Vol. 3, No. 20 (October 15, 2010)

The Cold war: A Russian perspective

Vladimir Pechatnov, Dr.
Professor, Chair
European and American Studies Department
Moscow State Institute of International Relations (MGIMO)
                 
Editorial Note: What follows is an excerpt from the speech Prof. Pechatnov delivered at Azerbaijan Diplomatic Academy’s Global Perspective Series on September 27, 2010.  

The Cold War remains a matter of intense discussion in many countries both because of the enormous issues it involves and the differences in opinions about them.  Today, I would like to focus on three key questions: What was the Cold War about? Why did it end the way it did? And what lessons can we learn from it? Had I been speaking to you in Soviet times, my title would have been “The Russian Perspective,” but those days are long past and so what I am going to say is only one of many although it is shared by many others as well.
 
As far as the first question—What was the Cold War about?—there are three main interpretations: the ideological which views that conflict as a clash of ideologies and argues that the conflict began with the Bolshevik revolution in 1917 and ended only with Mikhail Gorbachev’s “new thinking;” the Realpolitik which presents that conflict as an unusual bi-polar phase of great power competition and argues the conflict began long before 1917 and will continue into the future albeit in a milder form, and the cultural which sees the Cold War as a chapter in the long clash of civilizations between Orthodox authoritarian and collectivist Russia and the liberal individualistic Catholic/Protestant West.

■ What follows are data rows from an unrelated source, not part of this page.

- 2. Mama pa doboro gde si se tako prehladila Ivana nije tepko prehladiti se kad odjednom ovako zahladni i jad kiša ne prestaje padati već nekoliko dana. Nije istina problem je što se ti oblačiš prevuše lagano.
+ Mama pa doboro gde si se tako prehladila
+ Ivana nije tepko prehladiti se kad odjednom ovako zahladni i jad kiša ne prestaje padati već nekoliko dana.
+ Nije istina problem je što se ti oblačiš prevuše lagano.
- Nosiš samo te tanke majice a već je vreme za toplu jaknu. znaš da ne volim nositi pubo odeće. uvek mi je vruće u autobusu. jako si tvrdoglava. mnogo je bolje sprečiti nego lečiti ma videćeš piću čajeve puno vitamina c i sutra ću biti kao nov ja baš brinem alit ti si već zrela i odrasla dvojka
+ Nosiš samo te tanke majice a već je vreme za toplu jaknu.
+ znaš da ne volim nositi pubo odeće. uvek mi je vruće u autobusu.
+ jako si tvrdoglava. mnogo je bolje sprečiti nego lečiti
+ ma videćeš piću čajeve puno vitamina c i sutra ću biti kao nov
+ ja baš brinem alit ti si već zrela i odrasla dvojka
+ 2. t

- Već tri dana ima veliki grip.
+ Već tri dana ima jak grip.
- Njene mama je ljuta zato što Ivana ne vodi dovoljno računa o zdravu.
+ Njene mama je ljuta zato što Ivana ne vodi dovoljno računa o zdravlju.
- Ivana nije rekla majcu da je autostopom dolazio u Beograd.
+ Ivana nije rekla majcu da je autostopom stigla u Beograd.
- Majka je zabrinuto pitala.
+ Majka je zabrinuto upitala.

As you know, many analysts pick one or another of these perspectives, but in my view, the Cold War reflected all of them and was thus a messy mixture of ideology, geopolitics and culture, in which each reinforced the other two.  That shouldn’t surprise us given that most historical phenomena involve a variety of factors and can’t be reduced to a single explanation.  

Obviously, Realpolitik and geopolitics played essential roles, especially after World War II when there were only two great powers remaining and a large number of power vacuums between them around the world.  Once the threat of a common enemy—the axis powers—disappeared, these two powers began to compete in earnest for influence among all the other states.  People in both the Soviet Union and the West saw their opponent as possessing a hostile ideology as well as a huge military capability and thus a threat to its existence or at least to its own view of what it deserved as a droit de regard.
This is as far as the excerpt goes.